__What the task requires__
Repeat the records below line by line, exactly, finishing on the line that contains "CL_LTVProduct_100224 | OfferTitle: CL_Offer_100224".

__Information supplied__
↓↓↓

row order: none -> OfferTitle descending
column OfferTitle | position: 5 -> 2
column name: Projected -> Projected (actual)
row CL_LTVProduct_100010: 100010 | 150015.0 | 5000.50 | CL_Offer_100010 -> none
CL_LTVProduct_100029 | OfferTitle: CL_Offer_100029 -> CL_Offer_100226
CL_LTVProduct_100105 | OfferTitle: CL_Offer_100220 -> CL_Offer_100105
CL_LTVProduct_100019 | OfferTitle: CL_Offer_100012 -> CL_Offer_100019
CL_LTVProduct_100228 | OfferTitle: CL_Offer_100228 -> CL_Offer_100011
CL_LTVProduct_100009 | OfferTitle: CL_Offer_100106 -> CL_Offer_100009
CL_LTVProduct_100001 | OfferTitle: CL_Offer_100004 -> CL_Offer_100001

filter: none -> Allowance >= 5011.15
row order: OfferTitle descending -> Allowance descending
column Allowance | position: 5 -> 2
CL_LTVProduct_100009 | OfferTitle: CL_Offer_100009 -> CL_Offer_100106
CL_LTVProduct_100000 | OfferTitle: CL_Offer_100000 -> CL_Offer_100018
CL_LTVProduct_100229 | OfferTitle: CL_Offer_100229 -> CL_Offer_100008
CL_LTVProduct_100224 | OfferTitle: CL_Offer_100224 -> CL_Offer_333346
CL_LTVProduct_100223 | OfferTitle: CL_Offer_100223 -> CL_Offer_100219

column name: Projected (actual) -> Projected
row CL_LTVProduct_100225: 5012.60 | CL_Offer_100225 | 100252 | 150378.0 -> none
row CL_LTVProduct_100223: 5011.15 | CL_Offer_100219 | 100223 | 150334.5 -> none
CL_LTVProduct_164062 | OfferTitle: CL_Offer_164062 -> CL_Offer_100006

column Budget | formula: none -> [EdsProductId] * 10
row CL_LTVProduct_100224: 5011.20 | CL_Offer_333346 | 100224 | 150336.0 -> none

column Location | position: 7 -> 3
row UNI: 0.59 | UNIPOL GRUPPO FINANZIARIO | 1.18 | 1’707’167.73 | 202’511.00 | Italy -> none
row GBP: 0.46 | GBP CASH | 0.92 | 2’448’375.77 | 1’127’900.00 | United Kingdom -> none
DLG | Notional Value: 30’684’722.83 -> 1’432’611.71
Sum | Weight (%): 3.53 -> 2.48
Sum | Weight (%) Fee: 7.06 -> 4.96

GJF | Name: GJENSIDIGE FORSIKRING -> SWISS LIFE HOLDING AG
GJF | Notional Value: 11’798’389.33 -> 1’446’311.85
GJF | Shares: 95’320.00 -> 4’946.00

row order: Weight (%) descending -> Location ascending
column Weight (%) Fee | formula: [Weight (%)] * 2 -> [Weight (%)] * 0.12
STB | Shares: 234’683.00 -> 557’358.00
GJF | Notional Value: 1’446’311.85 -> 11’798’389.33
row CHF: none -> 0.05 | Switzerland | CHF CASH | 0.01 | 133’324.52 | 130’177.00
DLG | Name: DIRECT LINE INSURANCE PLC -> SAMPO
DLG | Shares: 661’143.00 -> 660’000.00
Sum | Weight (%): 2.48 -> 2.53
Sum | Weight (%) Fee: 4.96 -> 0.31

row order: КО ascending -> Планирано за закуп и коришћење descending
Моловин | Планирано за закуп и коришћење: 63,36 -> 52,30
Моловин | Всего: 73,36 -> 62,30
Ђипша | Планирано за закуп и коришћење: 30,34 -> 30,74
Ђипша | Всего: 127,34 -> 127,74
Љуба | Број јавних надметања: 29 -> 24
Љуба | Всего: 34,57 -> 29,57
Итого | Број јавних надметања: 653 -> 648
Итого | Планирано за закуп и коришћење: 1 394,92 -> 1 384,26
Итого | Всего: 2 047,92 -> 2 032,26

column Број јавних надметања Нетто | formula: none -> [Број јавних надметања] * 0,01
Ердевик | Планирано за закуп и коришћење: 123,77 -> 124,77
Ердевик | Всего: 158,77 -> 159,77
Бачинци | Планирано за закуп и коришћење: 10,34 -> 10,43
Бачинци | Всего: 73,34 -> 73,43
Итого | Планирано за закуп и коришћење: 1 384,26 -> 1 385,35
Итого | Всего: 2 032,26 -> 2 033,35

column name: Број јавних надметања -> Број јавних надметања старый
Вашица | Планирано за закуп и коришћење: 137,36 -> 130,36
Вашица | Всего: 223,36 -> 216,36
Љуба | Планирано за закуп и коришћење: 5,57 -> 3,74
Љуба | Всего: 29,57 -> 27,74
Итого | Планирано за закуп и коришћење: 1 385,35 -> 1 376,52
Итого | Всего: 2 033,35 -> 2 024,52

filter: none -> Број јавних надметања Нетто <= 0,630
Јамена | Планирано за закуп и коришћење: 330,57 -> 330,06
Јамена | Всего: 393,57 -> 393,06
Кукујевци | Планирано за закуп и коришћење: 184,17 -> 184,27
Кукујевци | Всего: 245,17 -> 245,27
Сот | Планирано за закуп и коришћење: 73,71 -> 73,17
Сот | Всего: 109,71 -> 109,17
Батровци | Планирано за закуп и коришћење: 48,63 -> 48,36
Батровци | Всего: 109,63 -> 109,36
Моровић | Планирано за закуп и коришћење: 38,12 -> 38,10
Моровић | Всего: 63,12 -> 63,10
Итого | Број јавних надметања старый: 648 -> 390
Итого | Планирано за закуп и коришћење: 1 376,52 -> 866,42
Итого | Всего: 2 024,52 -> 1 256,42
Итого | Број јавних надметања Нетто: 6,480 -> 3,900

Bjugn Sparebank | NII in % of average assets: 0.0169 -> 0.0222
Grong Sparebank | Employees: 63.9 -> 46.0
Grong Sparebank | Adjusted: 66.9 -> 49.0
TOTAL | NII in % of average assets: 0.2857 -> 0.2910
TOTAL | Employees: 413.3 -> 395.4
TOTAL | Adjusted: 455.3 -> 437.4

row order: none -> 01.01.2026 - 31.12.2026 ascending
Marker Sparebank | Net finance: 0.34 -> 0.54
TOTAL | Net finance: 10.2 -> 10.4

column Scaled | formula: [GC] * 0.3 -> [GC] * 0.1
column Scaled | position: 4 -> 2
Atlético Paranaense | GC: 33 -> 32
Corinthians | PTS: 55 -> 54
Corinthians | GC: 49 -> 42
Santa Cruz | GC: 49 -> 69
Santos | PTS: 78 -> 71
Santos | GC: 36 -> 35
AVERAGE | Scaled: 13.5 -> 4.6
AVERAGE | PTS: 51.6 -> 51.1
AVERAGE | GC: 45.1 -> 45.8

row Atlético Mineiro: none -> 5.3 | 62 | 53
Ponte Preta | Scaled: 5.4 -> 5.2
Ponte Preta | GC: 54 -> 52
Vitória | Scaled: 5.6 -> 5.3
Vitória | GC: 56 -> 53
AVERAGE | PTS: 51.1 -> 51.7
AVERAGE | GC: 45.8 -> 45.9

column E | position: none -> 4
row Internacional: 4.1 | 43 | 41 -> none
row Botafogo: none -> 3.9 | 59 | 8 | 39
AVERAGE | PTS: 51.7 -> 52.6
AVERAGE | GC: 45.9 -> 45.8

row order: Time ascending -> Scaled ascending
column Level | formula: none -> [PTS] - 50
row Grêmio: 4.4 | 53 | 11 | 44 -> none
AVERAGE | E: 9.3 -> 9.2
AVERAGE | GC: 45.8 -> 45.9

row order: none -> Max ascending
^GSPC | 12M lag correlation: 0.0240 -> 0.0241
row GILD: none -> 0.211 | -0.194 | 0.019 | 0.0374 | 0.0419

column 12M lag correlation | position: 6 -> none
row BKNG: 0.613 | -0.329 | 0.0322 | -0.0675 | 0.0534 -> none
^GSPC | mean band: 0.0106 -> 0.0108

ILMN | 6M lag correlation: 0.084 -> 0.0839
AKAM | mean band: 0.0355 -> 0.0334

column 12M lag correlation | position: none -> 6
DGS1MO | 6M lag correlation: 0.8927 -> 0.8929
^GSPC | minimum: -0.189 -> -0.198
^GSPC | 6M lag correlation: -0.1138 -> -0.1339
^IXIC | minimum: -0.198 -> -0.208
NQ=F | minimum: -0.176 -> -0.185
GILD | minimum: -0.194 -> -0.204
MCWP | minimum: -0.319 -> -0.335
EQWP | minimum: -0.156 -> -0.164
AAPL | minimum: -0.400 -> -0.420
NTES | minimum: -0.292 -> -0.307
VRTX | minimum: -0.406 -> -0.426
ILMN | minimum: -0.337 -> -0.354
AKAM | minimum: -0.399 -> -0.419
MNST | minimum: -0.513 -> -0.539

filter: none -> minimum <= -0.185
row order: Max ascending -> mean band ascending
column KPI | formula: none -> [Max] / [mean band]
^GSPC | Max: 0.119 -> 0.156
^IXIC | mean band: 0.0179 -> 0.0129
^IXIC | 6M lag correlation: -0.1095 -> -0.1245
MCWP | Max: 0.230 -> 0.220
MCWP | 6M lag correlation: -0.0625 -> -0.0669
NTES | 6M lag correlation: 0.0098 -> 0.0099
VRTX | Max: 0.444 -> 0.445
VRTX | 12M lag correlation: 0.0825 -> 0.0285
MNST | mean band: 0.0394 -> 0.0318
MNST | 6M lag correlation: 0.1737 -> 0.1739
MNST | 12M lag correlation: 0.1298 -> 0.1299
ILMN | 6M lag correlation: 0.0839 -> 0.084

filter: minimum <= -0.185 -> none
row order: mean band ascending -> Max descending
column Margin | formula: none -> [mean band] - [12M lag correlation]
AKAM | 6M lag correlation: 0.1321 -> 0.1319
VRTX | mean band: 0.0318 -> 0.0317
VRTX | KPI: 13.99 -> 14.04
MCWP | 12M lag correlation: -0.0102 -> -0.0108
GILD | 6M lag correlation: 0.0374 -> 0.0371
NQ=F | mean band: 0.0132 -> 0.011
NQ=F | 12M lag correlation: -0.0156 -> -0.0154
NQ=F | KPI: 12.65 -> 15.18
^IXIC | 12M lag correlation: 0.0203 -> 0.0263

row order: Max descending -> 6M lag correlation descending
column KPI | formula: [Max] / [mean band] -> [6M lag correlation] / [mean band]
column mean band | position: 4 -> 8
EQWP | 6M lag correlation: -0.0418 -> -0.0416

↑↑↑

__Answer below__
row order: none -> OfferTitle descending
column OfferTitle | position: 5 -> 2
column name: Projected -> Projected (actual)
row CL_LTVProduct_100010: 100010 | 150015.0 | 5000.50 | CL_Offer_100010 -> none
CL_LTVProduct_100029 | OfferTitle: CL_Offer_100029 -> CL_Offer_100226
CL_LTVProduct_100105 | OfferTitle: CL_Offer_100220 -> CL_Offer_100105
CL_LTVProduct_100019 | OfferTitle: CL_Offer_100012 -> CL_Offer_100019
CL_LTVProduct_100228 | OfferTitle: CL_Offer_100228 -> CL_Offer_100011
CL_LTVProduct_100009 | OfferTitle: CL_Offer_100106 -> CL_Offer_100009
CL_LTVProduct_100001 | OfferTitle: CL_Offer_100004 -> CL_Offer_100001

filter: none -> Allowance >= 5011.15
row order: OfferTitle descending -> Allowance descending
column Allowance | position: 5 -> 2
CL_LTVProduct_100009 | OfferTitle: CL_Offer_100009 -> CL_Offer_100106
CL_LTVProduct_100000 | OfferTitle: CL_Offer_100000 -> CL_Offer_100018
CL_LTVProduct_100229 | OfferTitle: CL_Offer_100229 -> CL_Offer_100008
CL_LTVProduct_100224 | OfferTitle: CL_Offer_100224 -> CL_Offer_333346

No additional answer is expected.